Shell Refresh Handling
Some setup steps modify PATH or environment in ways that require a shell reload to take effect. Bivvy detects and handles these situations automatically.
When Shell Refresh is Needed
Common scenarios that require shell refresh:
- Installing version managers (nvm, rbenv, pyenv)
- Installing package managers (Homebrew on new systems)
- Modifying shell configuration files (.bashrc, .zshrc)
How Bivvy Handles It
When a step requires shell refresh:
-
Detection: Bivvy tracks expected PATH changes and detects when the current shell doesn’t have them yet.
-
Save state: Current progress is saved to disk including:
- Which workflow was running
- Which steps have completed
- Which step triggered the reload
-
Prompt: User is asked how to proceed:
- Reload shell and continue (recommended)
- Exit and reload manually
- Skip the step
-
Resume: After the shell reload, the next
bivvy run --resumepicks up where the previous run left off.
Example Flow
$ bivvy run
✓ Installing Homebrew→ Installing rbenv (requires shell refresh)
Shell refresh required to add rbenv to PATH.How would you like to proceed?
> Reload shell and continue (recommended) Exit and reload manually Skip this step
Saving progress... donePlease run: exec bash
$ exec bash$ bivvy run --resume
Resuming from previous run...✓ Installing Homebrew (already complete)→ Installing rbenvManual Resume
If you close the terminal or the process is interrupted, you can resume manually:
$ bivvy run --resumeWithout --resume, Bivvy starts a fresh run and ignores any saved
state — the saved file stays on disk until the next resumed run
overwrites it (or you delete it manually).
Where the Resume State Lives
Bivvy saves a single resume-state.json file under the platform’s
user-local data directory.
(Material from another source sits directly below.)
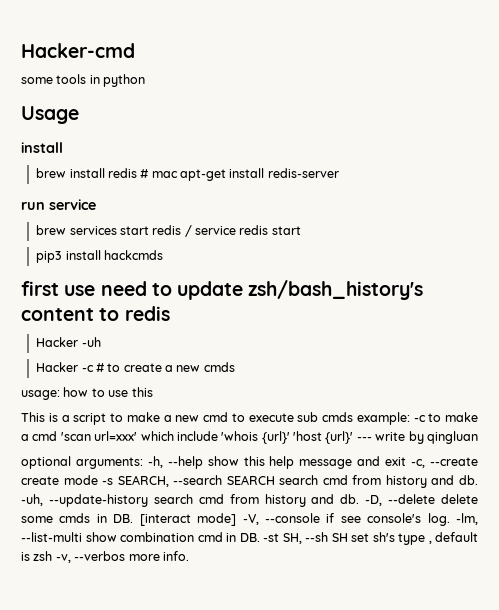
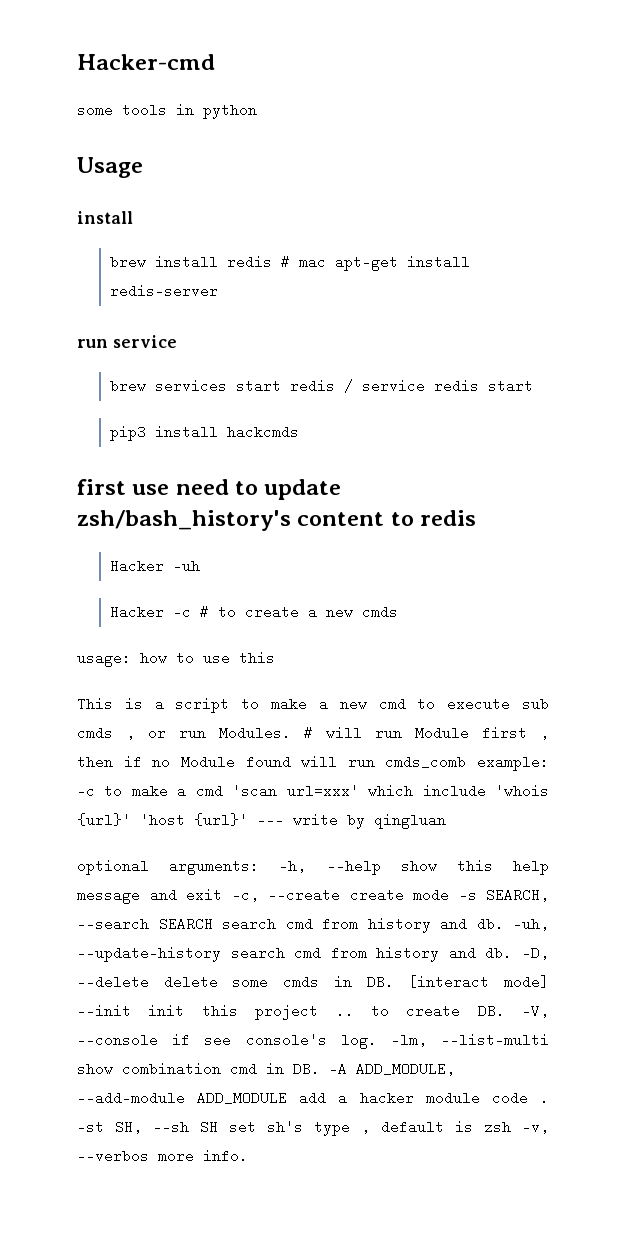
(353, 417) none -> [126,726,549,740] [77,755,467,769] , or run Modules. # will run Module first , then if no Module found will run cmds_comb
(237, 519) none -> [77,1004,505,1020] --init init this project .. to create DB.
(260, 537) none -> [329,1062,455,1076] [77,1091,550,1105] -A ADD_MODULE, --add-module ADD_MODULE add a hacker module code .

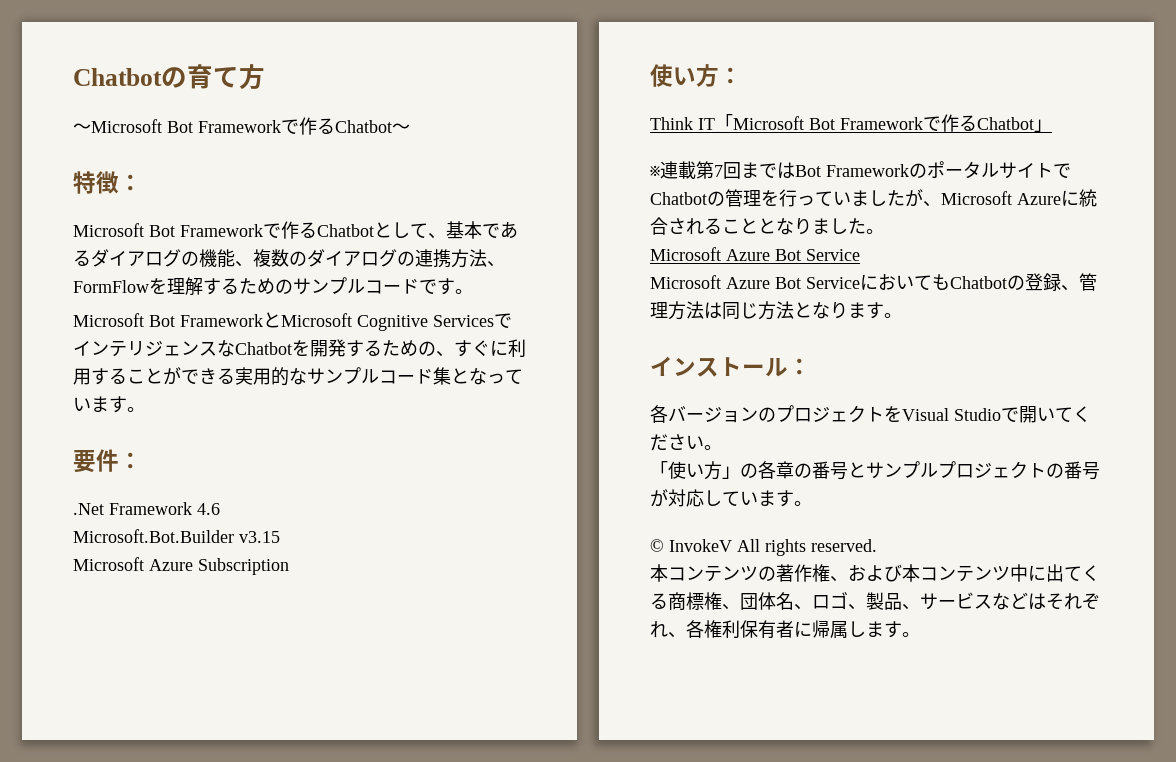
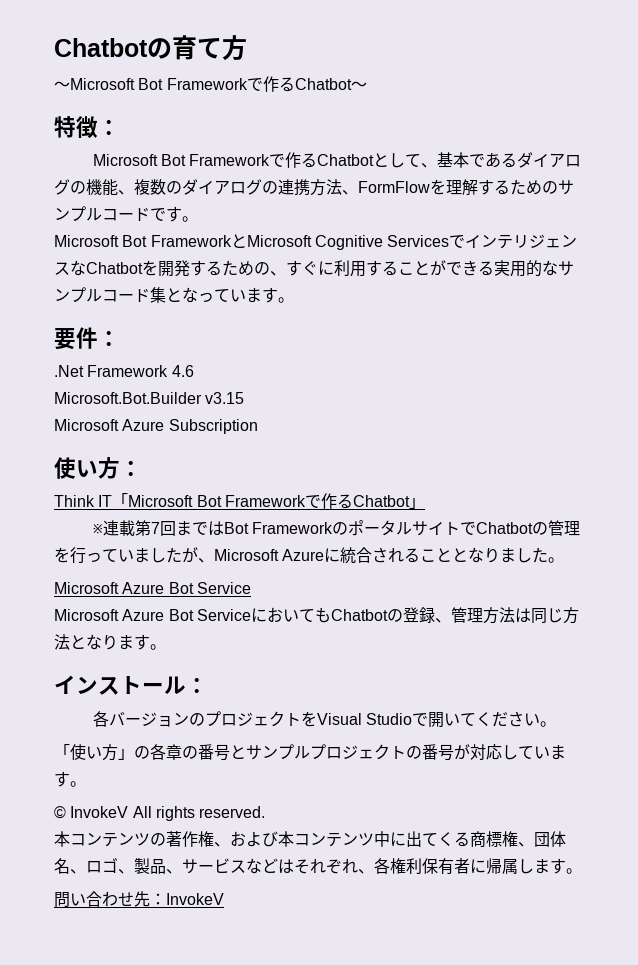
(920, 634) none -> [54,891,224,908] // 問い合わせ先：InvokeV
There is one file per machine, not per
project; whichever project last hit a shell-refresh step “owns” the
saved state until the next reload.
| Platform | Path |
|---|---|
| Linux | $XDG_DATA_HOME/bivvy/resume-state.json (defaults to ~/.local/share/bivvy/resume-state.json) |
| macOS | ~/Library/Application Support/bivvy/resume-state.json |
| Windows | %LOCALAPPDATA%\bivvy\resume-state.json |
Cross-project behavior
Because the file is global, running bivvy run --resume always resumes
the most recently saved state — even if you are now cd’d into a
different project. If you don’t want that, run bivvy run without
--resume to start a fresh run in the current project, or delete the
resume-state file before re-running:
# Linuxrm -f ~/.local/share/bivvy/resume-state.json
# macOSrm -f "$HOME/Library/Application Support/bivvy/resume-state.json"There is no bivvy run --no-resume flag. To start fresh, simply omit
--resume; Bivvy only consults the saved state when you opt in.